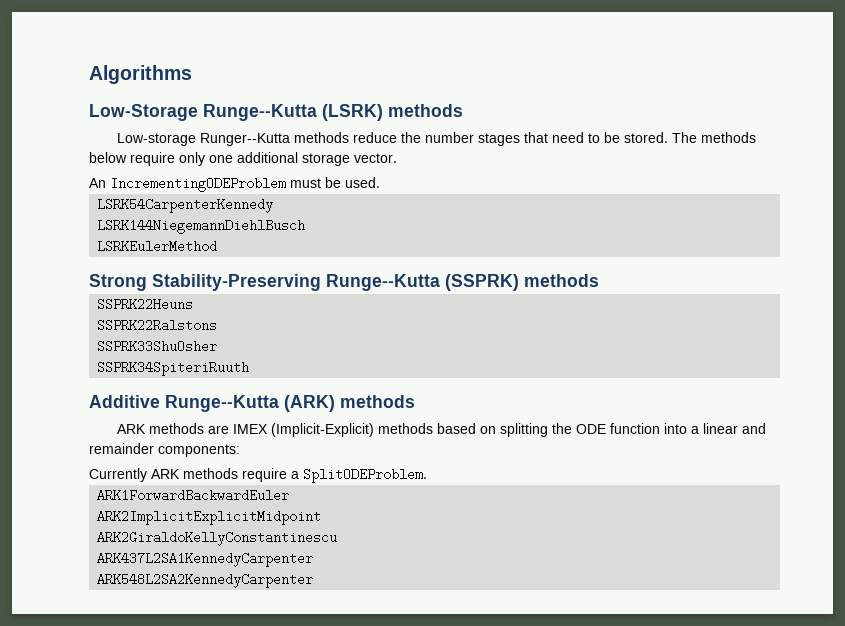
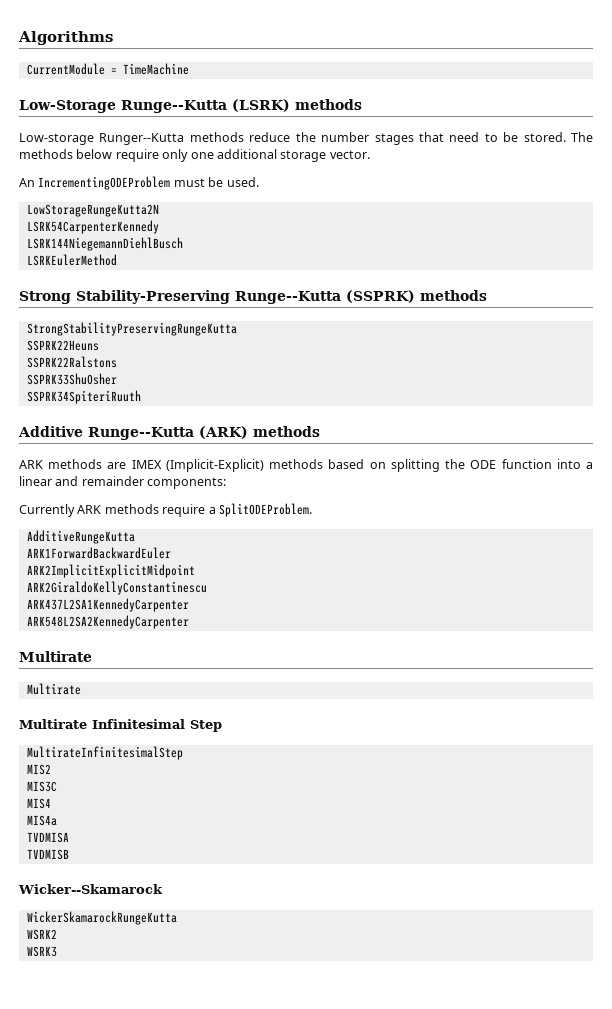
+ CurrentModule = TimeMachine
+ LowStorageRungeKutta2N
+ StrongStabilityPreservingRungeKutta
+ AdditiveRungeKutta
  ARK548L2SA2KennedyCarpenter
+ Multirate
+ Multirate
+ Multirate Infinitesimal Step
+ MultirateInfinitesimalStep
+ MIS2
+ MIS3C
+ MIS4
+ MIS4a
+ TVDMISA
+ TVDMISB
+ Wicker--Skamarock
+ WickerSkamarockRungeKutta
+ WSRK2
+ WSRK3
-*-
Work to complete>
Only output the lines from the one with "ARK548L2SA2KennedyCarpenter" through the end of the entries above, exactly as they are.

Written solution>
  ARK548L2SA2KennedyCarpenter
+ Multirate
+ Multirate
+ Multirate Infinitesimal Step
+ MultirateInfinitesimalStep
+ MIS2
+ MIS3C
+ MIS4
+ MIS4a
+ TVDMISA
+ TVDMISB
+ Wicker--Skamarock
+ WickerSkamarockRungeKutta
+ WSRK2
+ WSRK3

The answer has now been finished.